2/12/24

Good Hoffman, Bad Hoffman



 

The Invisible Hours (2023)

By Alice Hoffman

Atria Books, 252 pages.

★★

 

Few authors delve into the mysterious as often as Alice Hoffman. At her best, she’s so spellbinding she makes us suspend disbelief. Occasionally, though, she writes a headscratcher like The Invisible Hours.

 

It starts with great promise. Ivy Jacobs is 16, pregnant to an irresponsible Harvard jerk, and is castoff by her Beacon Hill family. An erstwhile friend takes her to the western part of the Commonwealth, where she falls under the spell of and marries Joel Davis, the leader of an intentional community. There she gives birth to red-haired Mia, but “The Community” is more of a cult than a commune. Numerous reviewers have made comparisons to The Handmaid’s Tale and/or Puritan Salem, but those who know Western Massachusetts will find great similarity to the Renaissance Community that thrived in the Gill/Turners Falls area in the 1960s into the 1970s, before founder Michael Metelica succumbed to megalomania akin to what you read in Hoffman’s novel.

 

Davis lays down strict rules, among them repressive gender roles that confine women to nurturing tasks, limit their educational opportunities, arrange their marriages, demand their children pay obedience Davis, and limit contact with the outside world. The high-spirited Mia chafes under such conditions, especially when she discovers literature in the village library–especially Hawthorne’s Scarlet Letter. Mia is punished periodically, as is Ivy for birthing such an obstreperous child. Mia’s attempts to runaway only lead to more trouble–she even wears letters commensurate to her misbehavior–and considers suicide. Instead, Mia outsmarts Davis and finds a rescuer in the form of Sarah, the town librarian, who spirits her away to Concord and the care of her friend Constance with whom Sarah is in a classic “Boston marriage.” Mia grows up and thrives.

 

Alas, the novel disintegrates in absurdity. Davis, who spirals deeper into obsession and  mental instability, searches for Mia to bring her back to The Community. Most are foiled because–ready?– Mia is often missing in time. Her studies of The Scarlet Letter make her so sympathetic that a visit to Hawthorne’s grave opens a portal between past and present. Hawthorne's melancholy leaves him unable to write. For reasons too contrived to mention, Mia must “save” Hawthorne so he actually pens The Scarlet Letter. Mia eventually befriends his sister Elizabeth and eventually becomes close to Nathaniel. Can she stay? Would that alter history? The less said about Mia’s own daughter, the better. Isn’t the idea of Mia saving Hawthorne’s mental health and career far-fetched enough?

 

Hoffman had plenty of material with which to work if she simply rewrote more of the sad saga of Michael Metelica.
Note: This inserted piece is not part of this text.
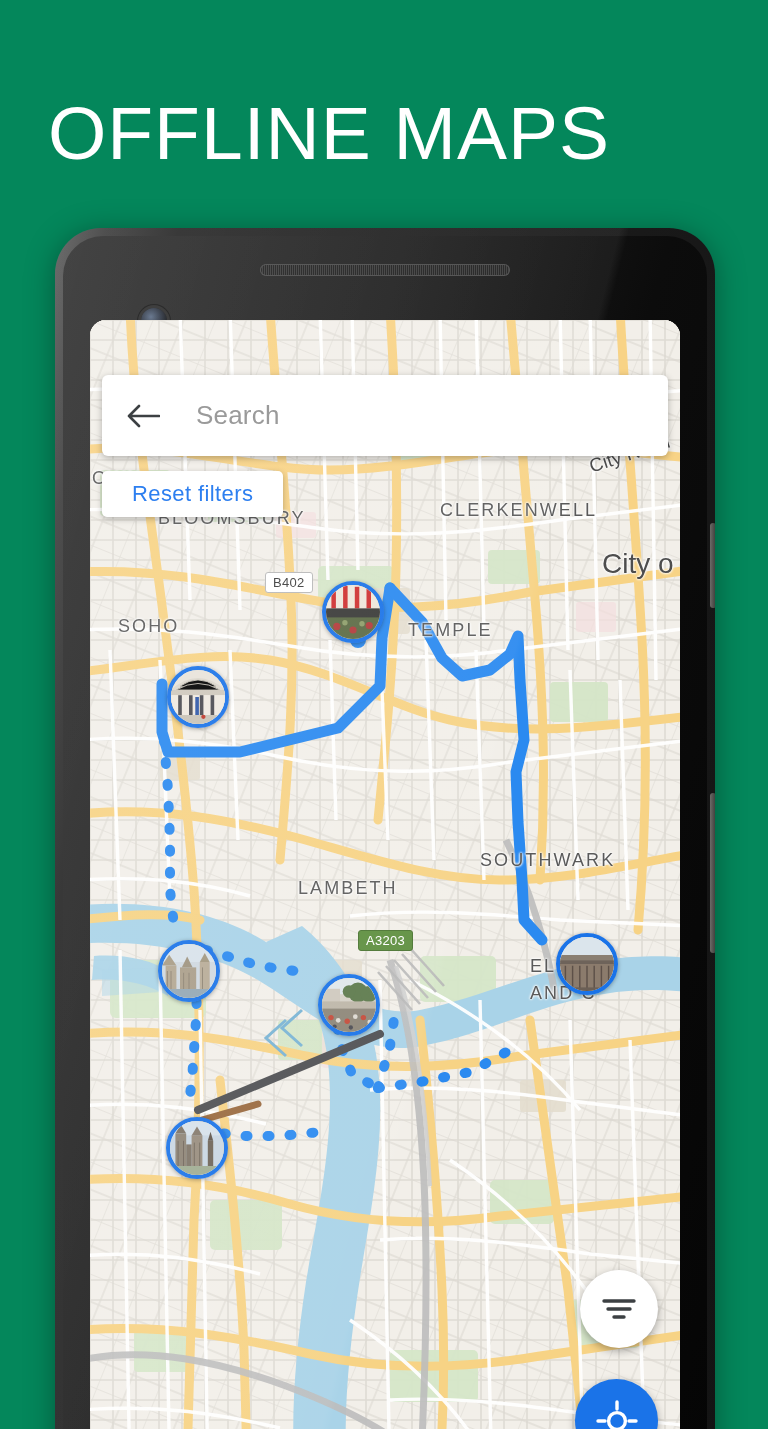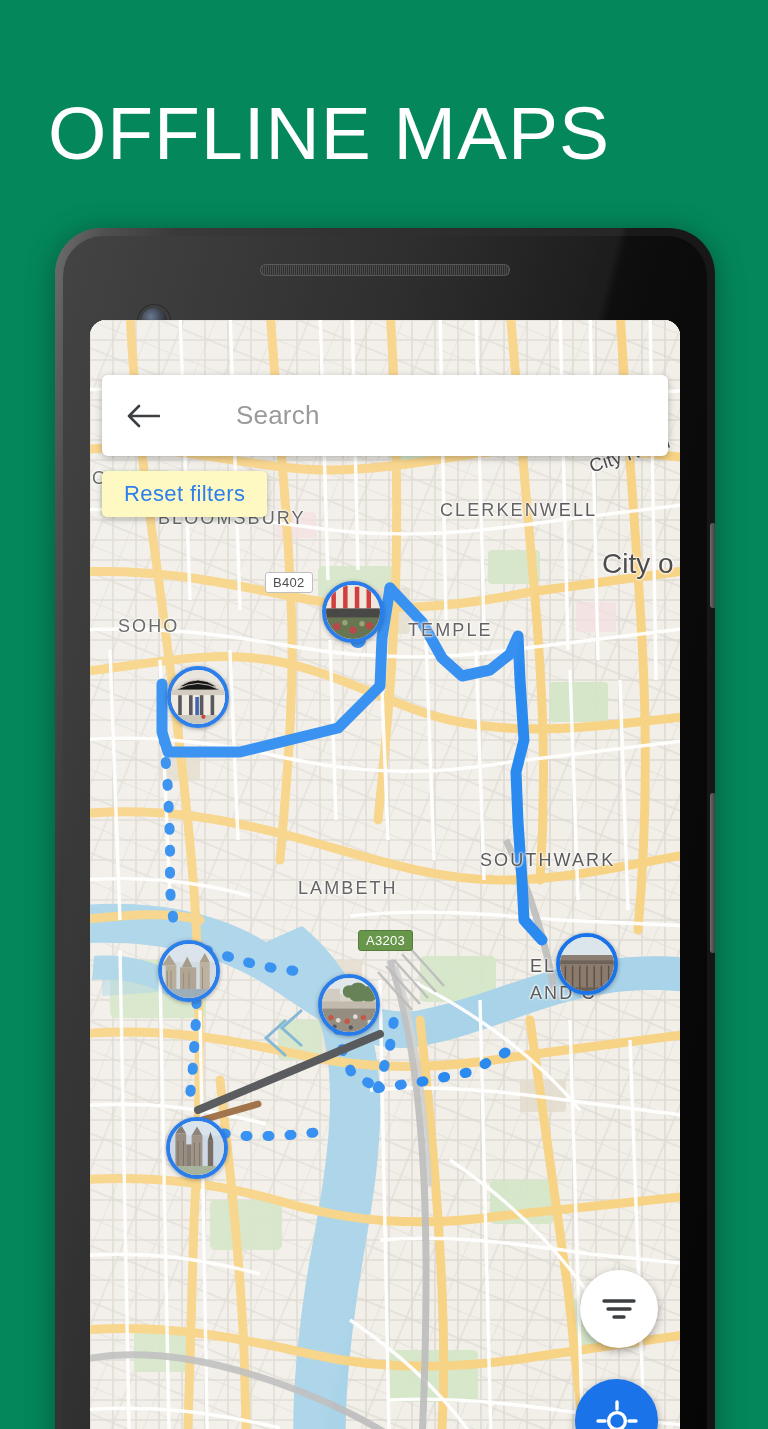"Search" .searchbar { gap: 40px -> none }
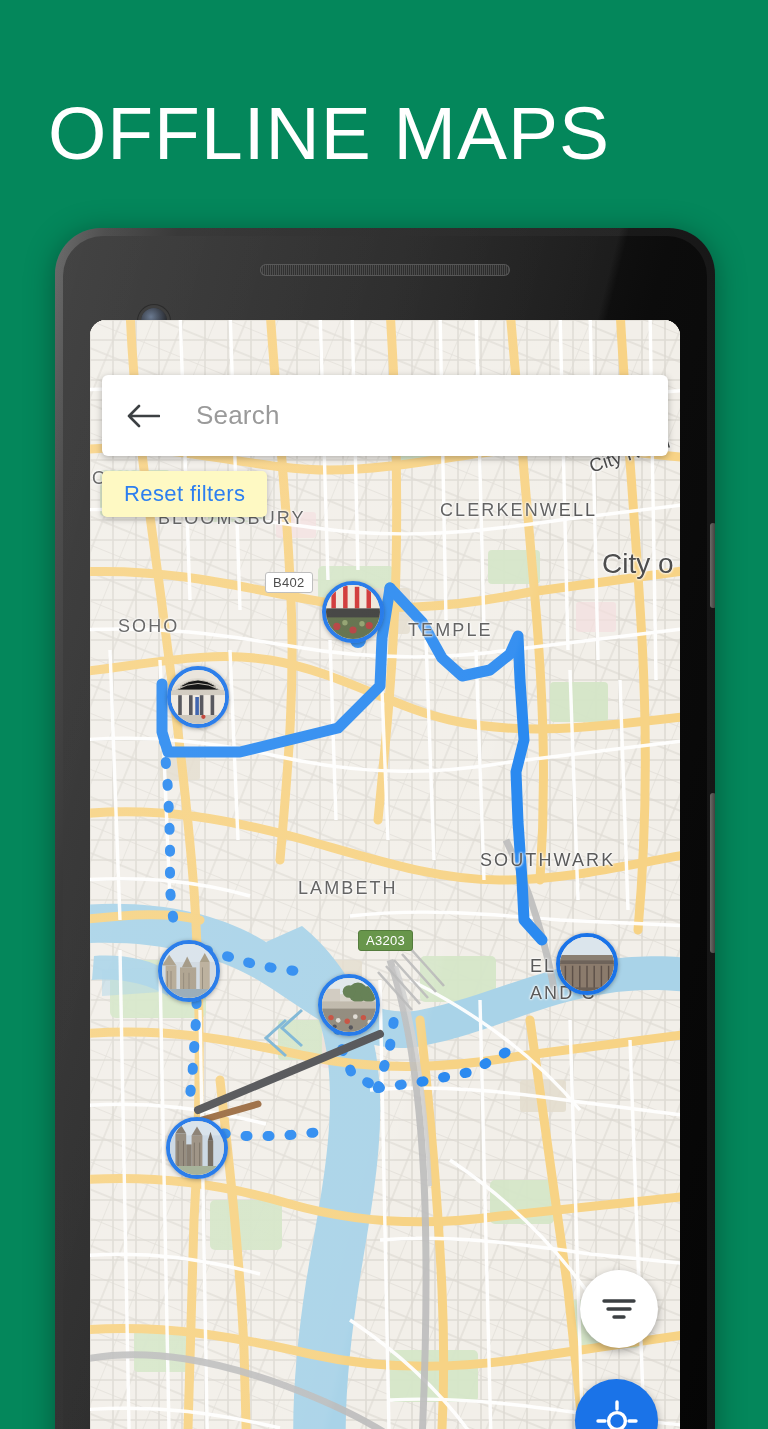"Reset filters" .chip { background: #fef9c3 -> #ffffff; padding: 0 22px -> 0 30px }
Sometimes what actually happened is so weird that attempts at “improvement” cheapen it.

 

 

 

The Drowning Season (1979)

Plume/Penguin, 212 pages.

★★★

 

I needed to read a good Alice Hoffman and plucked The Drowning Season from a neighborhood giveaway box. It’s not a great book, but this, her second novel, suggests that sometimes small doses of fanciful storytelling are better than a whole lot.

 

It follows an unorthodox family that skirts incest were it not for a toss-away plot that its matriarch, Esther the White–her hair color–was adopted. It begins in Russia where Ester and her two brothers, Mischa and Max, a dwarf, live with such horrible parents they conspire to run away. Their journey involves pilfered jewelry, a lusty tattooed man, selling Max to a circus–yes, that sort of thing actually happened–moving to England, and settling along New York’s Long Island Sound.

 

Mischa and Esther marry and raise a son (of uncertain fatherhood) named Phillip. They own a complex called The Compound but they, and eventually his alcoholic wife Rose, must keep a close watch on Phillip. Each summer, he falls into a sort of stupor and would drown himself were he not locked up. Esther is also furious with Phillip because he named his daughter Esther, a major no-no among Ashkenazi Jews. Esther the White is acidic towards Esther the Black.

 

It's an intriguing tale that also involves a Russian caretaker who protects Esther the White and pines for her, a determined fishing community, a developer, Max’s return, Esther the Black’s moody defiance, a punk rocker, and reconciliation. It has a splash of magical realism and is a ghost story (of sorts).  Some readers wanted more, but it felt welcomingly spartan to me.